I have an abdominal separation, now what?

Abdominal separation, or DRAM (diastasis of the rectus abdominus muscle), is very common during, and after pregnancy. Your left and right rectus abdominus muscle (your 6 pack muscles) attach in the centre to a ligament, called your linea alba. During pregnancy your linea alba stretches as your belly expands, causing your abdominal muscles to separate and move away from the midline. Some people are more likely to get a separation. Risk factors for abdominal separation include:

  • Twins/triplets
  • Large baby (>4kg at birth)
  • Genetic predisposition to ligament laxity (stretchy ligaments)
  • Excessive fluid, fluid retention or excessive weight gain during pregnancy
  • A short period of time between pregnancies
  • Repetitive movements that cause strain to the abdominals (heavy lifting, coughing, constipation or sit ups)

You might notice a bulging or peaking of your abdominal muscles when you do movements such as doing a sit up/getting out of bed. You should be assessed in hospital by a physiotherapist, who will check whether you have had an abdominal separation. It is considered a separation if the muscles are more than 2 finger-widths apart. If you have an abdominal separation it’s important to have this monitored by a physiotherapist to ensure it is improving and not getting worse. 
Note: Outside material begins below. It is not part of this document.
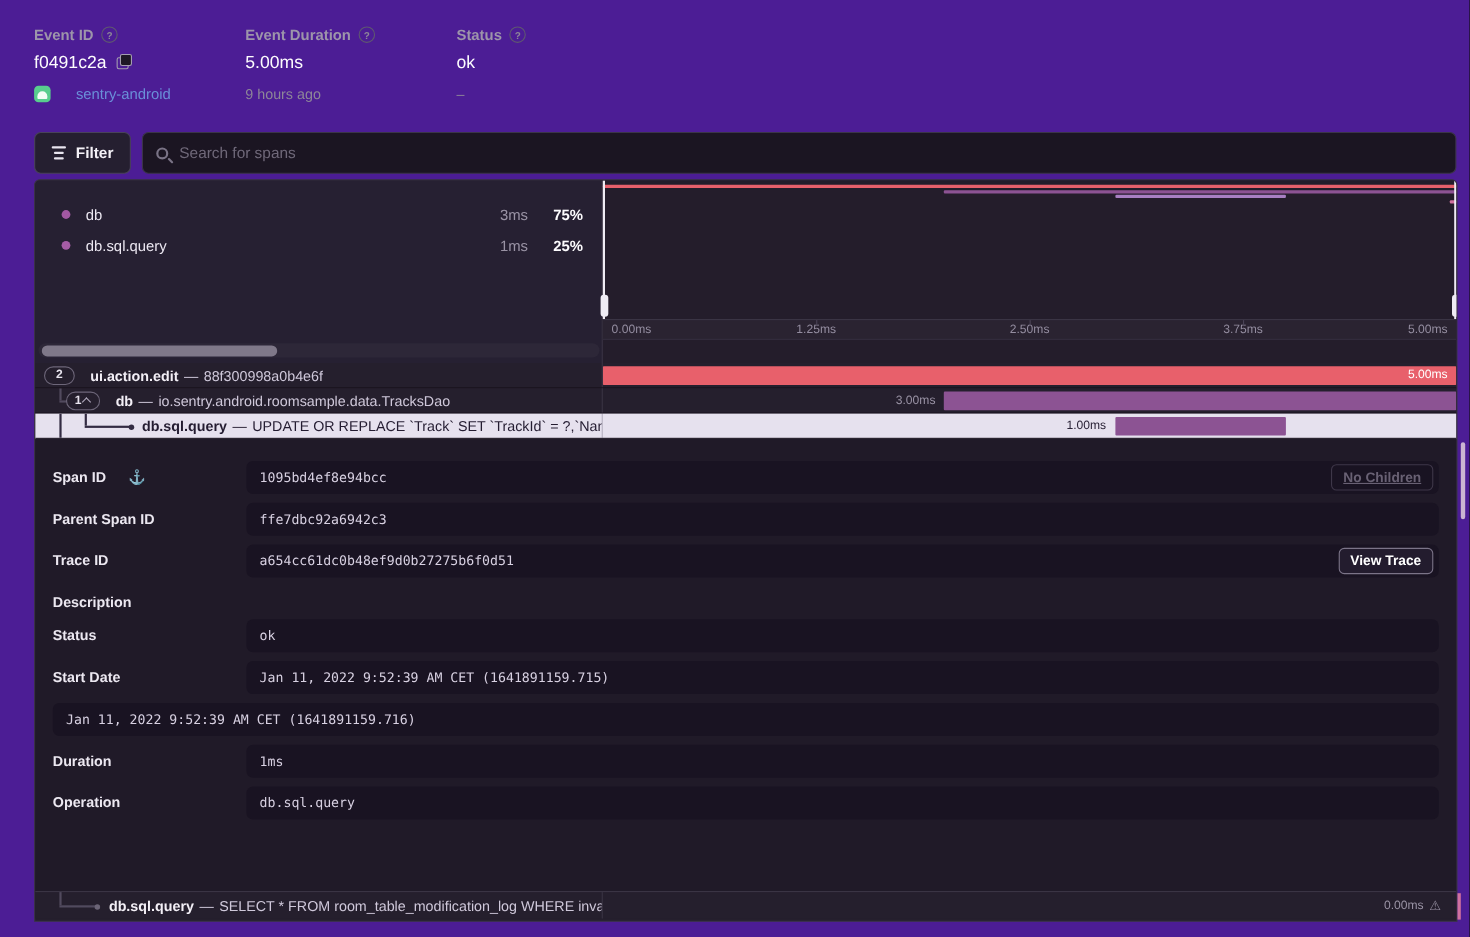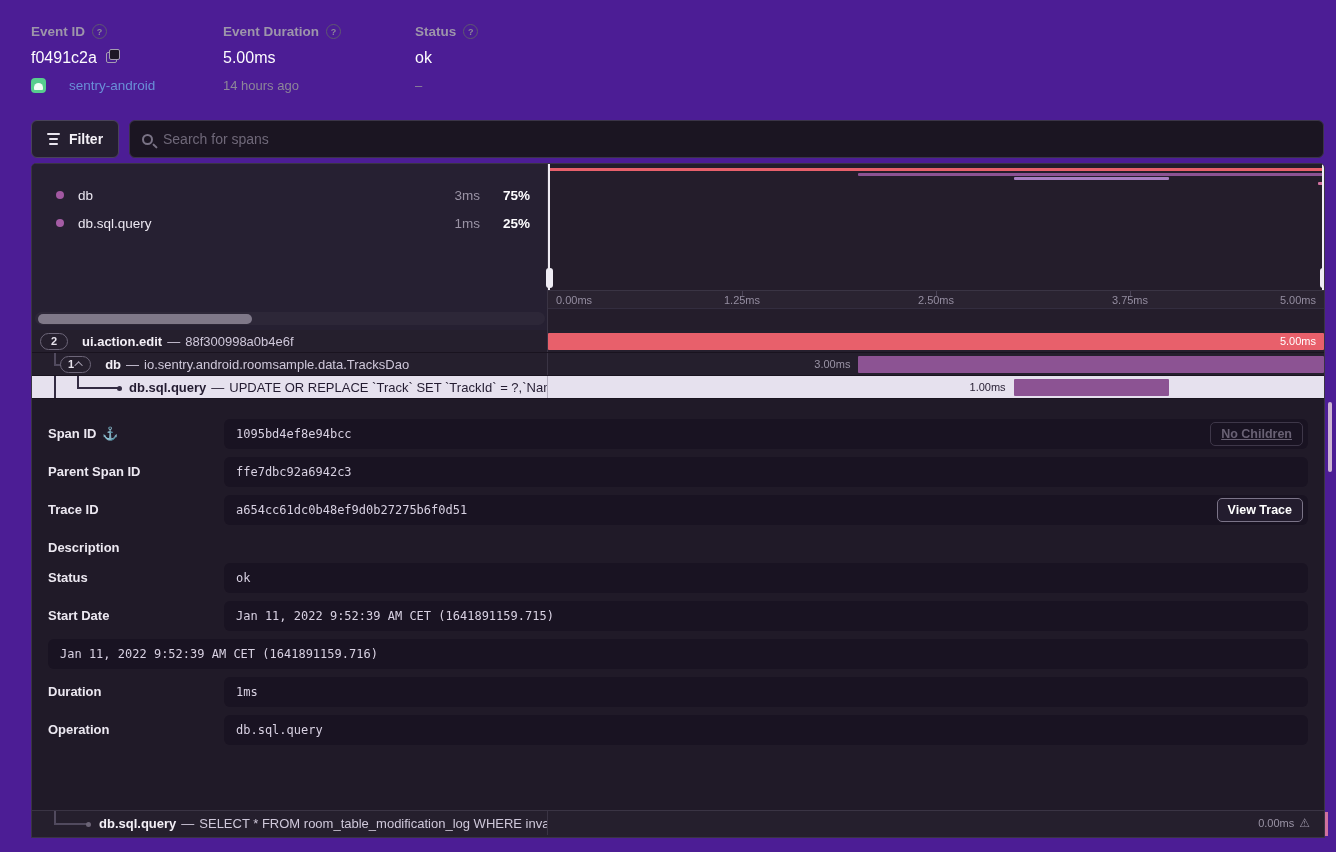"14 hours ago" span { text: 14 -> 9 }
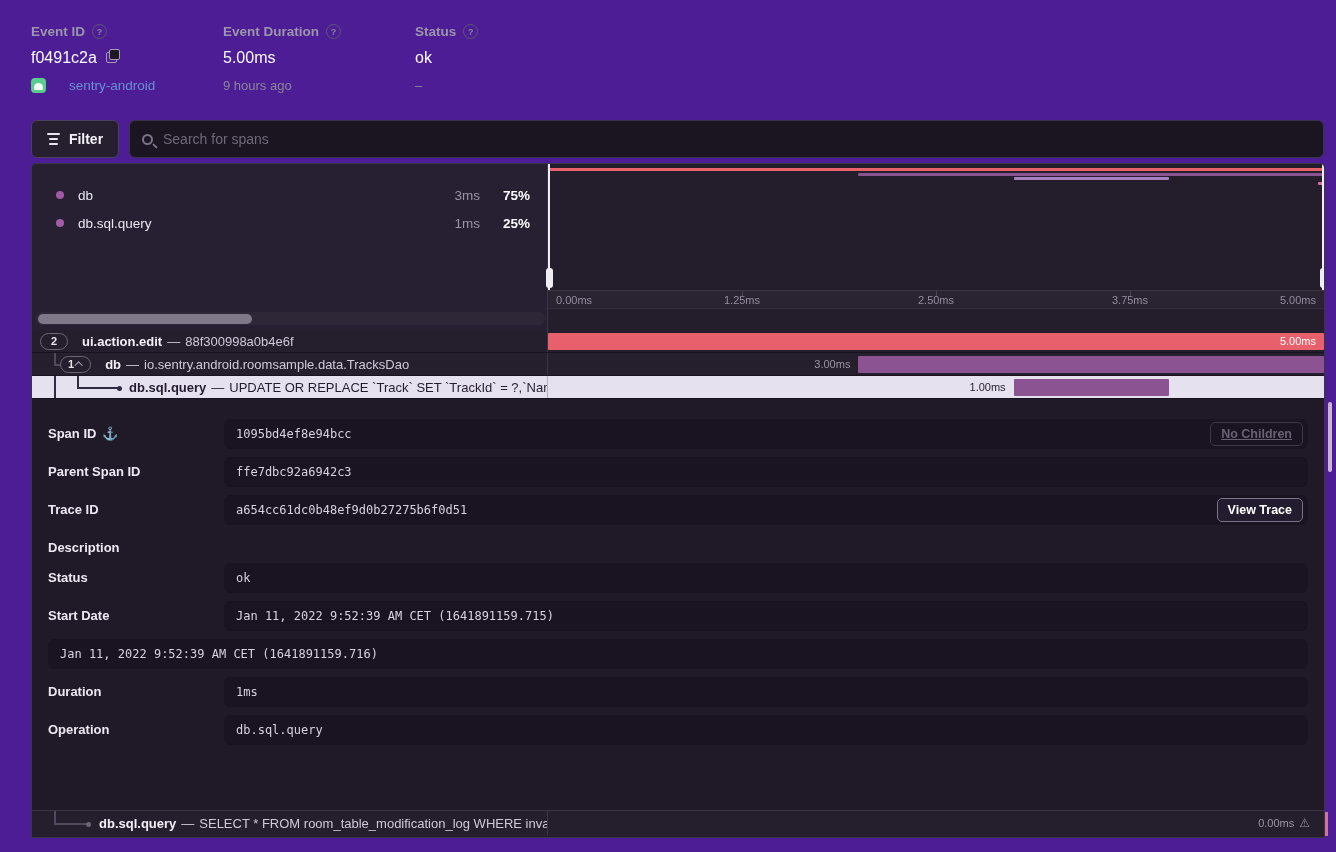"Span ID" .d-label { gap: 6px -> 20px }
How to manage an abdominal separation:

  1. Compression – you can compress your abdominal area with either post-natal recovery shorts or leggings (for example the SRC brand) or with a Tubigrip bandage. This helps to support the abdominal muscles and should be worn during the day, for 3-6 weeks after the birth, and especially if you are doing any activities which require bending or lifting. 
  2. Minimise lifting – try to avoid lifting anything heavier than your baby in the first 6 weeks. This is because lifting can strain your abdominal muscles and slow the healing of these muscles. Repetitive heavy lifting post-pregnancy can also increase your risk of a back injury because your abdominal muscles are not working as well as usual to support your spine. 
  3. Strengthen your deep abdominal muscles – your deepest abdominal muscle is your transversus abdominus, which is very important in supporting your spine. To strengthen this muscle, kneel on your hands and knees. Relax your tummy, then draw your lower abdomen gently up towards your spine and hold for 3 seconds. Repeat 10 times. Progress to 10 x 10 holds. You can also do this in other positions, such as lying on your back with your knees bent, or sitting up tall in a chair. There is also likely to be great benefit in completing some Pilates-based exercises to also facilitate improvement in these deep abdominal muscles.
  4. Contract your pelvic floor and deep abdominal muscles when bending and lifting – see our blog on “How to strengthen your pelvic floor muscles” if you are not sure how to do this already. Every time you lift something (such as your baby, the shopping, the pram) contract these muscles to support your abdominals and your spine. 
  5. Avoid sit ups (roll onto your side first to get out of bed), heavy lifting and straining on the toilet. 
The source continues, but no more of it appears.